GHSA-RPR9-RXV7-X643

Vulnerability from github – Published: 2026-05-14 18:26 – Updated: 2026-06-12 22:02
VLAI
Summary
Apostrophe has default XSS via `xmp` raw-text passthrough in `sanitize-html`
Details

Summary

Under the default configuration, sanitize-html can turn attacker-controlled content inside a disallowed xmp element into live HTML or JavaScript. This is a sanitizer bypass in the default disallowedTagsMode: 'discard' path and can lead to stored XSS in applications that render sanitized output back to users.

Details

In sanitize-html@2.17.3, the default nonTextTags list includes only script, style, textarea, and option in index.js lines 138-142. That means disallowed xmp tags are not treated as "drop the entire contents" tags.

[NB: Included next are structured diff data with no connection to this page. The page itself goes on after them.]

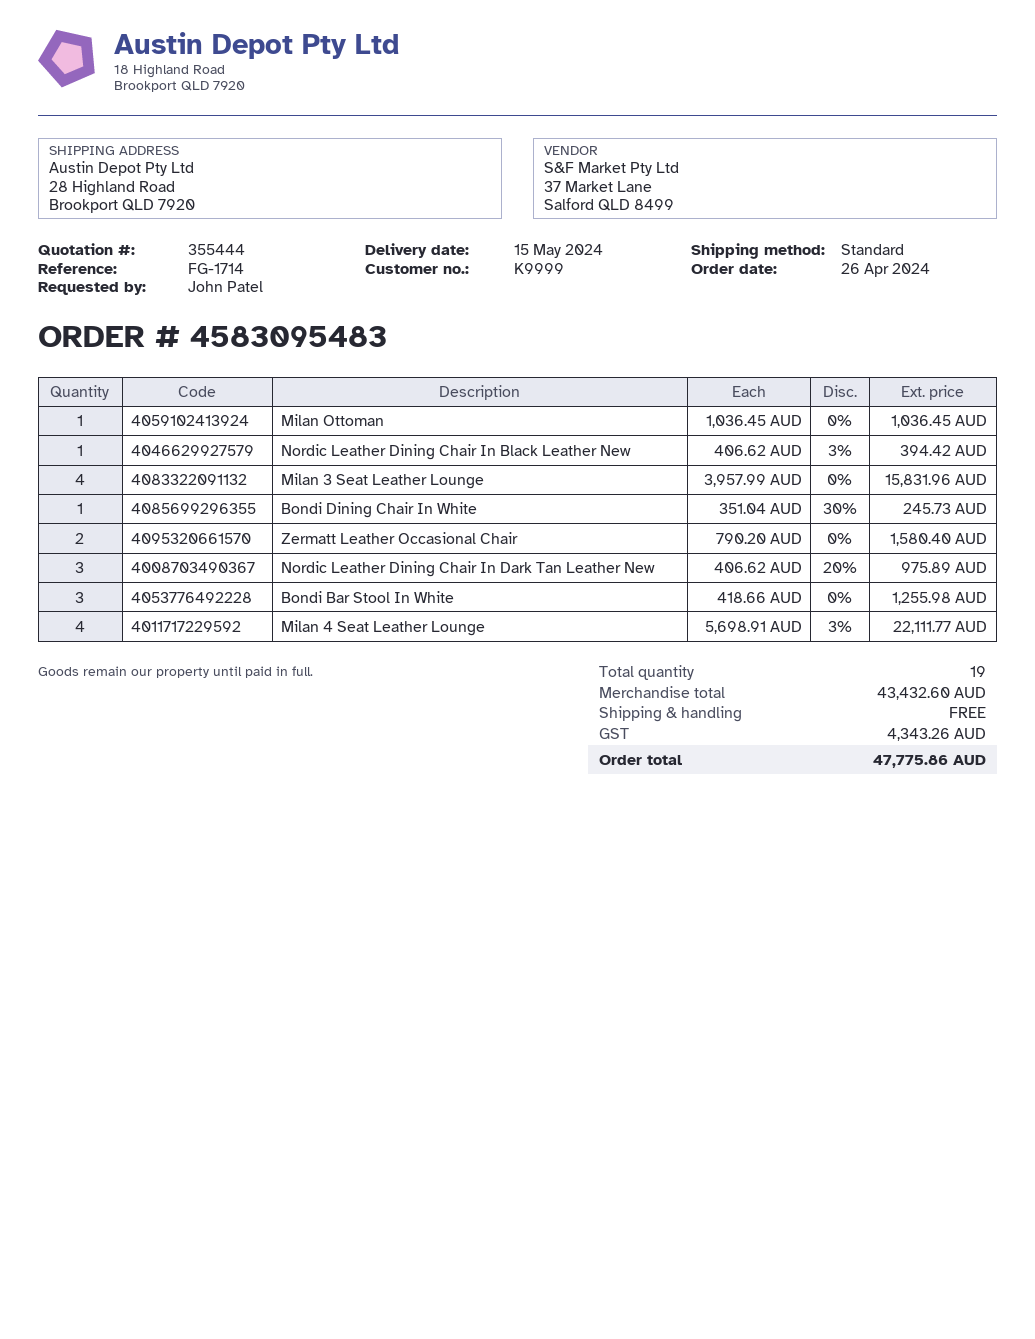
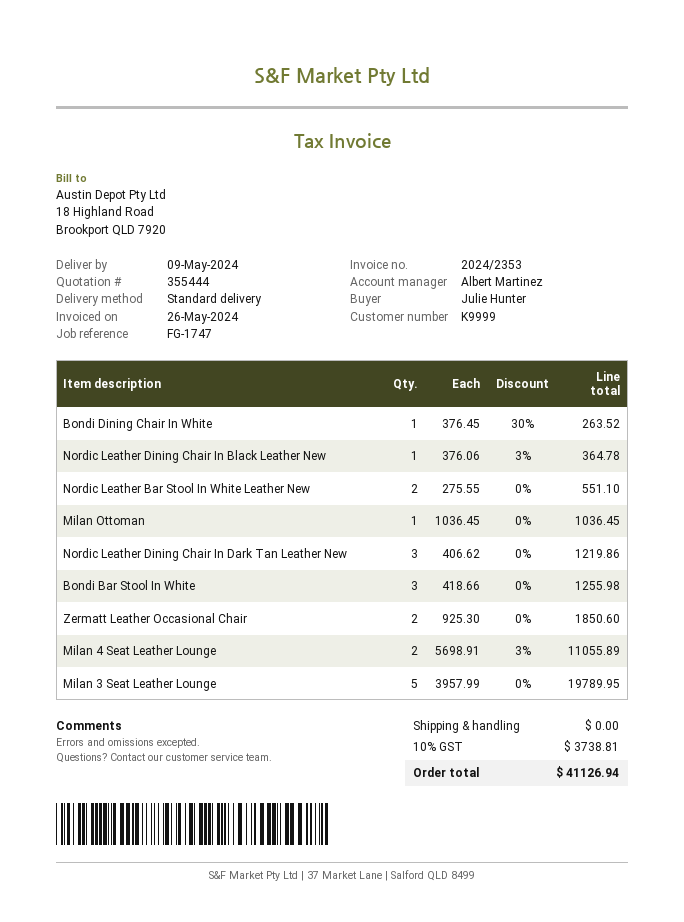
delivery date: 2024-05-15 -> 2024-05-09
reference: FG-1714 -> FG-1747
ordered by: John Patel -> Julie Hunter
Nordic Leather Dining Chair In Black Leather New: 1 x 406.62 - 3% = 394.42 -> 1 x 376.06 - 3% = 364.78
Milan 3 Seat Leather Lounge: 4 x 3957.99 = 15831.96 -> 5 x 3957.99 = 19789.95
Bondi Dining Chair In White: 1 x 351.04 - 30% = 245.73 -> 1 x 376.45 - 30% = 263.52
Zermatt Leather Occasional Chair: 2 x 790.20 = 1580.40 -> 2 x 925.30 = 1850.60
Nordic Leather Dining Chair In Dark Tan Leather New: 3 x 406.62 - 20% = 975.89 -> 3 x 406.62 = 1219.86
Milan 4 Seat Leather Lounge: 4 x 5698.91 - 3% = 22111.77 -> 2 x 5698.91 - 3% = 11055.89
Nordic Leather Bar Stool In White Leather New: none -> 2 x 275.55 = 551.10
tax: 4343.26 -> 3738.81
total: 47775.86 -> 41126.94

Later, in the ontext handler at index.js lines 569-577, the code special-cases textarea and xmp and appends their text content directly to the output without escaping:

} else if ((options.disallowedTagsMode === 'discard' || options.disallowedTagsMode === 'completelyDiscard') && (tag === 'textarea' || tag === 'xmp')) {
  result += text;
}

Because htmlparser2 treats xmp as a raw-text element, markup inside xmp is parsed as text on input but becomes live markup again once it is appended unescaped to the sanitized output.

This creates a default sanitizer bypass. For example, a disallowed <xmp> wrapper can be used to smuggle <script> or event-handler payloads through sanitization.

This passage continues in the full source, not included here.